At about 3:15 pm the car turned into Braybrook Street, a residential road on the Old Oak Council Estate bordering Wormwood Scrubs and Wormwood Scrubs prison. The officers spotted a battered blue Standard Vanguard estate van parked in the street with three men sitting inside it. Since escapes were sometimes attempted from the prison with the assistance of getaway vehicles driven by accomplices, the officers decided to question the occupants. It is possible that PC Fox recognised the van's driver, Jack Witney, as a known criminal. The vehicle also had no tax disc, legally required for driving in the United Kingdom.
DS Head and DC Wombwell got out of their car and walked over to the van, where they questioned Witney about the lack of a tax disc. He replied that he had not yet obtained his MOT test certificate, which is required before a tax disc can be issued. DS Head asked Witney for his driver's license and vehicle insurance certificate; noticing that the latter had expired at midday, he told DC Wombwell to write down Witney's details and walked around to the other side of the van. Witney protested that he had been caught for the same offence two weeks before and pleaded to be given a break. However, as he did so his front seat passenger, Harry Roberts, produced a Luger pistol and shot DC Wombwell through the left eye, killing him instantly. DS Head ran back towards his Q-car, but Roberts chased and, after missing with the next shot, shot him in the head. John Duddy, the back seat passenger, also got out, grabbing a .38 Webley Service Revolver from the bag next to him (which also contained a third gun).[2] He ran over to the Q-car and shot PC Fox three times through the window as he tried to reverse towards him and Roberts, who also fired several shots. As he died, Fox's foot jerked down on the accelerator and the car lurched forward over the prone body of DS Head, who was already dying of his wounds.[3]
Duddy and Roberts got back into the van and Witney reversed rapidly down a side street and pulled out onto Wulfstan Street before driving away at speed. However, a passer-by, suspicious of a car driving so fast near the prison, had written down the registration plate, PGT 726. Witney, the van's owner, was arrested at his home six hours after the shootings. Following a tip-off, the van was discovered the next day in a lock-up garage rented by Witney under a railway arch in Vauxhall. It contained some spent .38 cartridges and equipment that could be used for stealing cars. Initially Witney pretended that he had sold the van for £15 to an unknown man in a pub earlier in the day, but confessed on 14 August, admitting what had happened, and naming his accomplices.
Duddy had fled to his native Glasgow, but was arrested on 17 August using information obtained from his brother.[4]
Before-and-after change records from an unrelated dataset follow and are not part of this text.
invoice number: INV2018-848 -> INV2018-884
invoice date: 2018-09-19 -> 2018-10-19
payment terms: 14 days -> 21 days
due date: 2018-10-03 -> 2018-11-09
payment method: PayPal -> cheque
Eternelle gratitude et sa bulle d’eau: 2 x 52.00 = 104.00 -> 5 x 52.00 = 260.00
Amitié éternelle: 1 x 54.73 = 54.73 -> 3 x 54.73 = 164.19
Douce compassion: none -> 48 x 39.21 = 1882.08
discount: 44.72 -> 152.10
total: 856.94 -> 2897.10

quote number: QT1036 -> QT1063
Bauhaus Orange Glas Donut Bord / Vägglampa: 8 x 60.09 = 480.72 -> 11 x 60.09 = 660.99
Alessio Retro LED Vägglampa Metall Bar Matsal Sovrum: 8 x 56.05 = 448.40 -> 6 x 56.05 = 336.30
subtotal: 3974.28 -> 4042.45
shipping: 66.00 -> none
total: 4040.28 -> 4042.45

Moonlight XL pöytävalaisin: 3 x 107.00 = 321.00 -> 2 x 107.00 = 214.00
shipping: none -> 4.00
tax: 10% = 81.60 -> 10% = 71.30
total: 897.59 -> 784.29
Roberts hid out in Epping Forest to avoid the huge manhunt. He used his military training (he had served as a soldier during the Malayan Emergency) to avoid police capture for three months. A £1,000 reward was offered for information leading to his arrest. He was finally captured on 15 November whilst sleeping in a barn at Blount's Farm near Bishop's Stortford after hiding in the adjacent Thorley Wood.[5] Roberts was familiar with the area as he had often visited it as a child with his mother.[6]
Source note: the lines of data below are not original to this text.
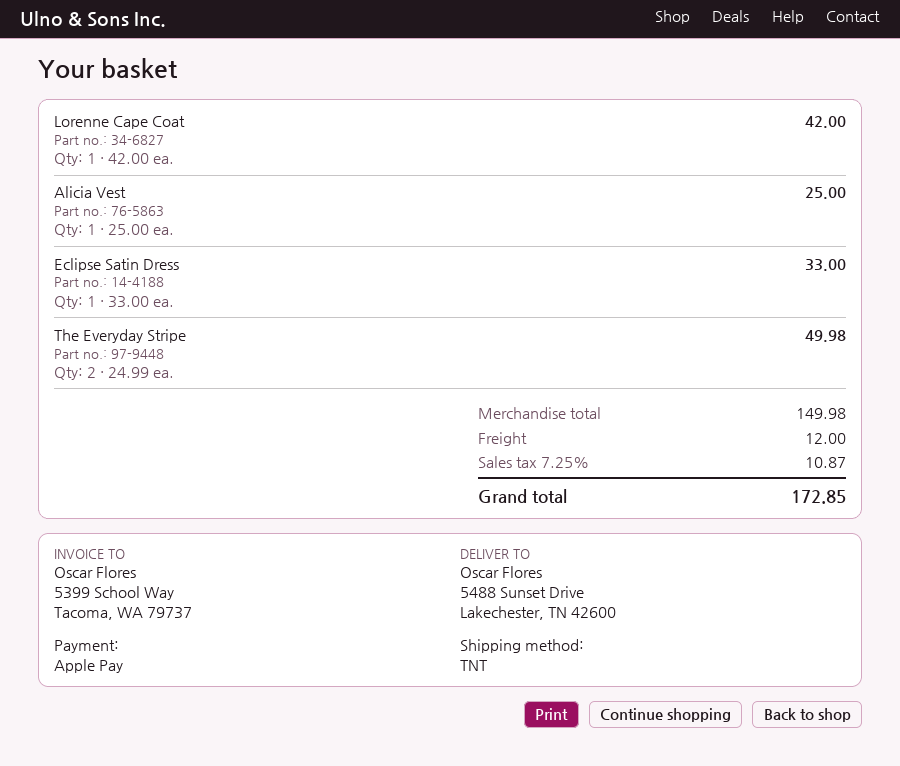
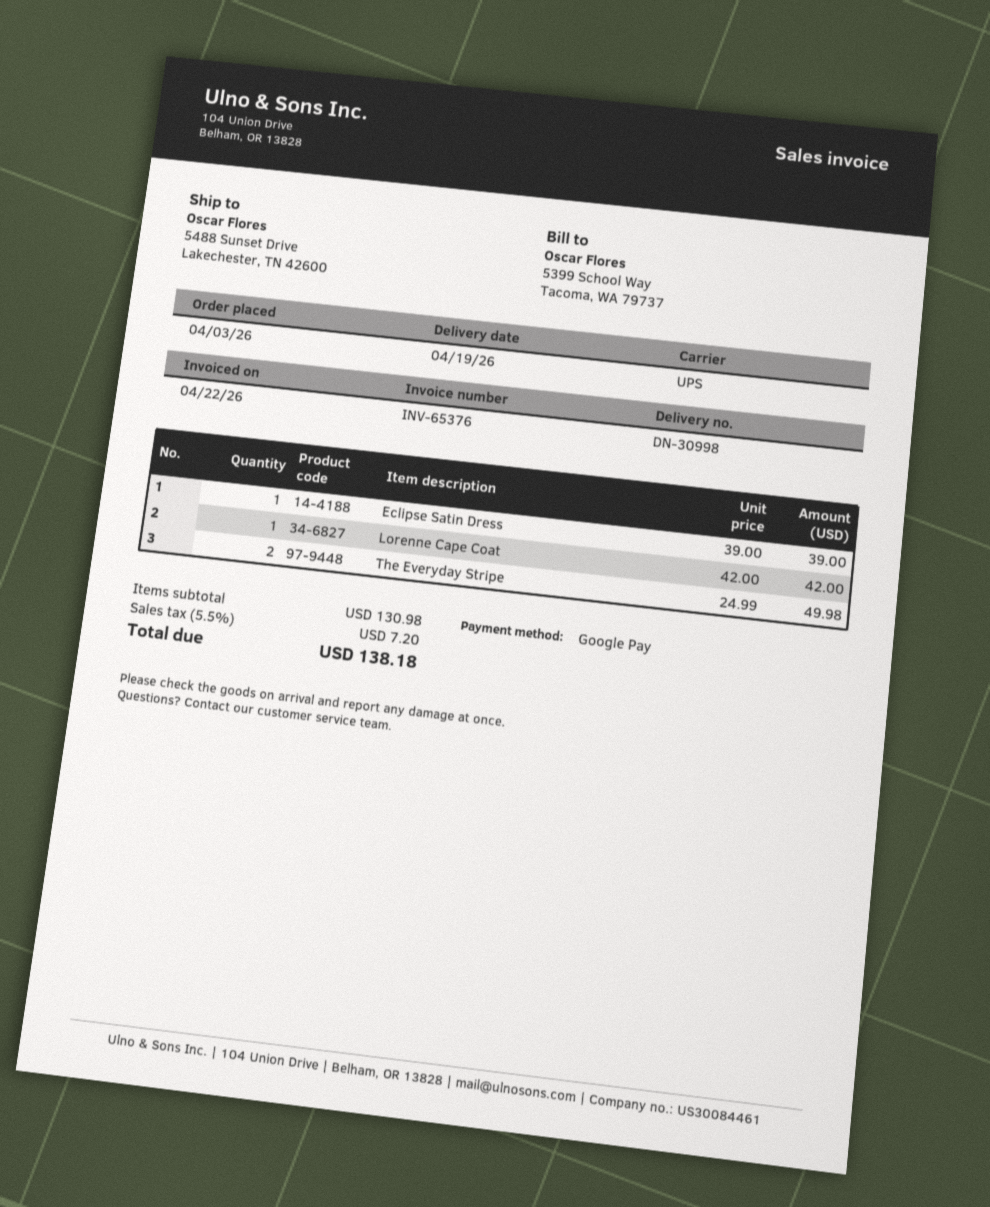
payment method: Apple Pay -> Google Pay
shipping method: TNT -> UPS
Alicia Vest: 1 x 25.00 = 25.00 -> none
Eclipse Satin Dress: 1 x 33.00 = 33.00 -> 1 x 39.00 = 39.00
subtotal: 149.98 -> 130.98
shipping: 12.00 -> none
tax: 7.25% = 10.87 -> 5.5% = 7.20
total: 172.85 -> 138.18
The three suspects were John Edward 'Jack' Witney, John Duddy and Harry Maurice Roberts. Witney (born 1930) was a known petty criminal with ten convictions for theft. He lived with his wife in a basement flat in Fernhead Road, Paddington. John Duddy (born 1929), originally from Glasgow, was a long-distance lorry driver. He had been in trouble for theft several times when he was younger, but had been straight since 1948. Immediately prior to the offence he had started to drink heavily and had met Roberts and Witney in a club. Harry Maurice Roberts (born 1936) was a career criminal with convictions for attempted store-breaking, larceny and robbery with violence. He was a former soldier who had served in Malaya. He almost certainly opened fire because he thought that the officers were about to search the van and believed he could be sentenced to 15 years imprisonment if he was caught with a firearm.
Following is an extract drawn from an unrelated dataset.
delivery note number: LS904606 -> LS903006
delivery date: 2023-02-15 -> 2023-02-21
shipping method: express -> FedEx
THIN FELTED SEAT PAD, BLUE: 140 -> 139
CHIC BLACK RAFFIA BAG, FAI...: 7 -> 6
The trial of Witney and Duddy began at the Old Bailey on 14 November, but was almost immediately adjourned after Roberts's capture so the three men could be tried together. Roberts pleaded guilty to the murders of DS Head and DC Wombwell (but not that of PC Fox), but the other two defendants denied all charges. Only Witney testified in his defence, and he said that he and Duddy were terrified of Roberts. On 12 December 1966, after a trial lasting only six days, the three men were convicted of murder and possession of firearms and sentenced to life imprisonment. The jury took only 30 minutes to reach the verdict. The judge, Mr. Justice Glyn-Jones, recommended that they serve at least thirty years before becoming eligible for parole. He commented that the murders were "the most heinous crime to have been committed in this country for a generation or more".[7]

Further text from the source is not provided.